His family has lied to Big Daddy and Big Mama to spare the aging couple from pain on the patriarch’s birthday, but throughout the course of the play, it becomes clear that the Pollitt family has long constructed a web of deceit for itself. Maggie, determined and beautiful, has escaped a childhood of poverty to marry into the wealthy Pollitts, but finds herself unfulfilled.
- The family is aware that Brick has not slept with Maggie for a long time, which has strained their marriage.
- Brick, an aging football hero, infuriates her by ignoring his brother Gooper’s attempts to gain control of the family fortune.
- Brick’s indifference and his drinking have escalated with the suicide of his friend Skipper.
Maggie fears that Brick’s malaise will ensure that Gooper and his wife Mae inherit Big Daddy’s estate. Ben Gazzara as Brick in the original Broadway production of Cat on a Hot Tin Roof (1955) Through the evening, Brick, Big Daddy, Maggie, and the entire family separately must face the issues which they have bottled up inside. Big Daddy attempts a reconciliation with the alcoholic Brick.
Both Big Daddy and Maggie separately confront Brick about the true nature of his relationship with his football buddy Skipper, which appears to be the source of Brick’s sorrow and the cause of his alcoholism. Brick explains to Big Daddy that Maggie was jealous of the close friendship between Brick and Skipper, and she believed it had a romantic undercurrent.

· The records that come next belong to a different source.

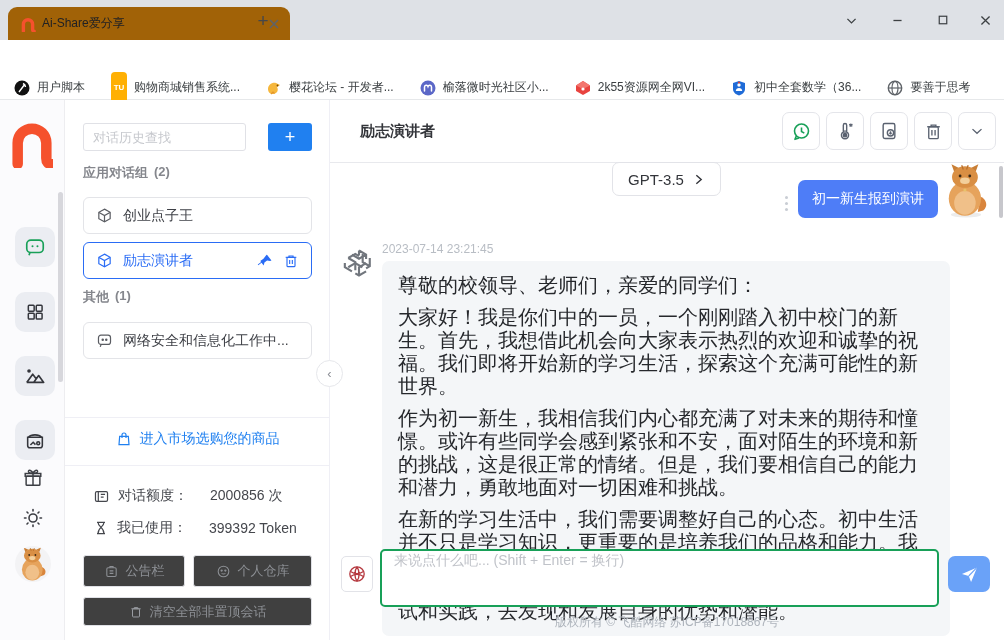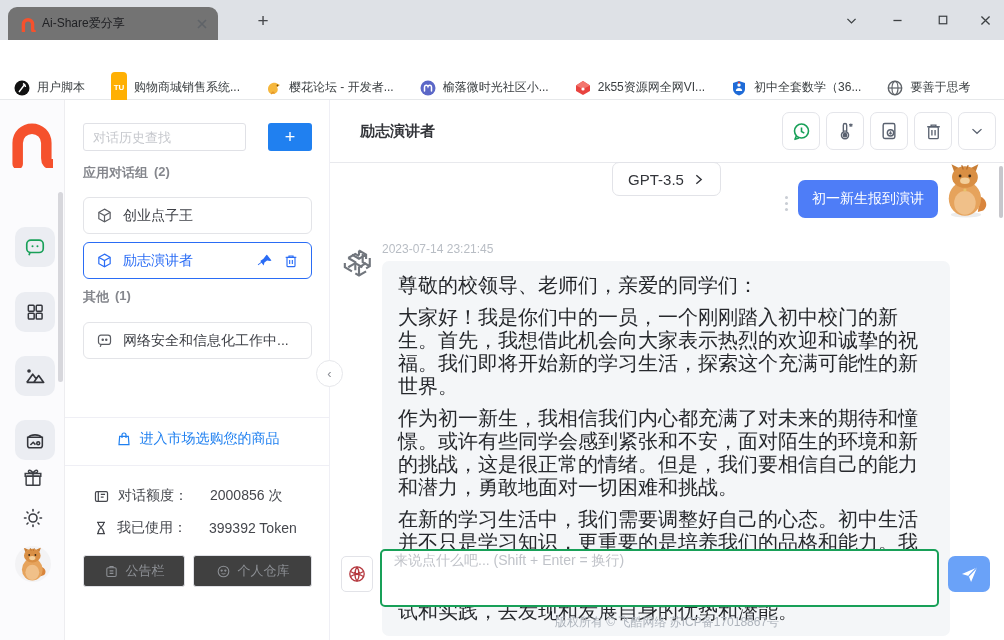--- a/index.html
+++ b/index.html
@@ -3,21 +3,21 @@
 <meta charset="utf-8">
 <style>
   * { margin:0; padding:0; box-sizing:border-box; }
   html,body { width:1004px; height:640px; }
   body { font-family:"Liberation Sans","DejaVu Sans",sans-serif; background:#fff; }
   #stage { position:relative; width:1004px; height:640px; overflow:hidden; background:#fff; }
   .abs { position:absolute; }
 
   
   .tabstrip { left:0; top:0; width:1004px; height:40px; background:#dee1e6; }
-  .tab { left:8px; top:7px; width:210px; height:33px; background:#737373; border-radius:9px 9px 0 0;
+  .tab { left:8px; top:7px; width:282px; height:33px; background:#a16207; border-radius:9px 9px 0 0;
          display:flex; align-items:center; padding:0 8px 0 12px; }
   .tab-title { font-size:12px; color:#202124; white-space:nowrap; overflow:hidden; flex:1; margin:0 6px; }
   .iconbtn { display:flex; align-items:center; justify-content:center; cursor:pointer; }
   .winctl { top:0; height:40px; width:46px; display:flex; align-items:center; justify-content:center; }
   .toolbar { left:0; top:40px; width:1004px; height:36px; background:#fff; }
   .navbtn { top:44px; width:28px; height:28px; border-radius:50%; }
   .omnibox { left:106px; top:45px; width:724px; height:28px; background:#f1f3f4; border-radius:14px;
              display:flex; align-items:center; padding:0 10px; }
   .urltext { font-size:13.5px; color:#202124; margin-left:8px; flex:1; }
   .updatepill { left:934px; top:46px; height:26px; border:1.5px solid #d93025; border-radius:13px;
@@ -394,20 +394,28 @@
       <span>公告栏</span>
     </button>
     <button class="abs pbtn" style="left:128px;top:455px;width:119px;height:32px;">
       <svg width="15" height="15" viewBox="0 0 24 24" fill="none" stroke="#8d9095" stroke-width="1.7">
           <circle cx="12" cy="12" r="8.5"></circle>
           <circle cx="9" cy="10.5" r="1" fill="#8d9095"></circle>
           <circle cx="15" cy="10.5" r="1" fill="#8d9095"></circle>
           <path d="M9 15 c2 1.5 4 1.5 6 0"></path>
         </svg>
       <span>个人仓库</span>
+    </button>
+    <button class="abs pbtn" style="left:18px;top:497px;width:229px;height:29px;">
+      <svg width="14" height="14" viewBox="0 0 24 24" fill="none" stroke="#9a9da3" stroke-width="1.7">
+          <path d="M4 6.5 H20"></path>
+          <path d="M9 6.5 V4.5 h6 v2"></path>
+          <rect x="6" y="6.5" width="12" height="14" rx="1.5"></rect>
+        </svg>
+      <span>清空全部非置顶会话</span>
     </button>
   </div>
 
   <div class="abs collapse">‹</div>
 
   <div class="abs main">
     <div class="abs mheader">
       <div class="abs mtitle">励志演讲者</div>
       <div class="abs hbtns">
         <div class="hbtn">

He states that Skipper took Maggie to bed to prove her wrong. Brick believes that when Skipper could not complete the act, his self-questioning about his sexuality and his friendship with Brick made him “snap”. Brick reveals that Skipper, shortly before committing suicide, confessed his feelings to Brick, but Brick rejected him.
Disgusted with the family’s mendacity, Brick tells Big Daddy that the report from the clinic about his condition was falsified for his sake. Big Daddy storms out of the room, leading the party gathered outside to drift inside. Maggie, Brick, Mae, Gooper, and Doc Baugh (the family’s physician) decide to tell Big Mama the truth about her husband’s illness, and she is devastated by the news.
Gooper and Mae start to discuss the division of the Pollitt estate. Big Mama defends her husband from Gooper and Mae’s proposals. Big Daddy reappears and makes known his plans to die peacefully. Attempting to secure Brick’s inheritance, Maggie tells him she is pregnant.
What does the crutch symbolize in Cat on a Hot Tin Roof?
(17) In Cat on a Hot Tin Roof, not only Brick’s disablement but also his crutch acts as a narrative prosthesis by signifying his gender role failure and his alcoholism, as well as pointing to both homosocial and homosexual relations.
Was Cat on a Hot Tin Roof filmed in color?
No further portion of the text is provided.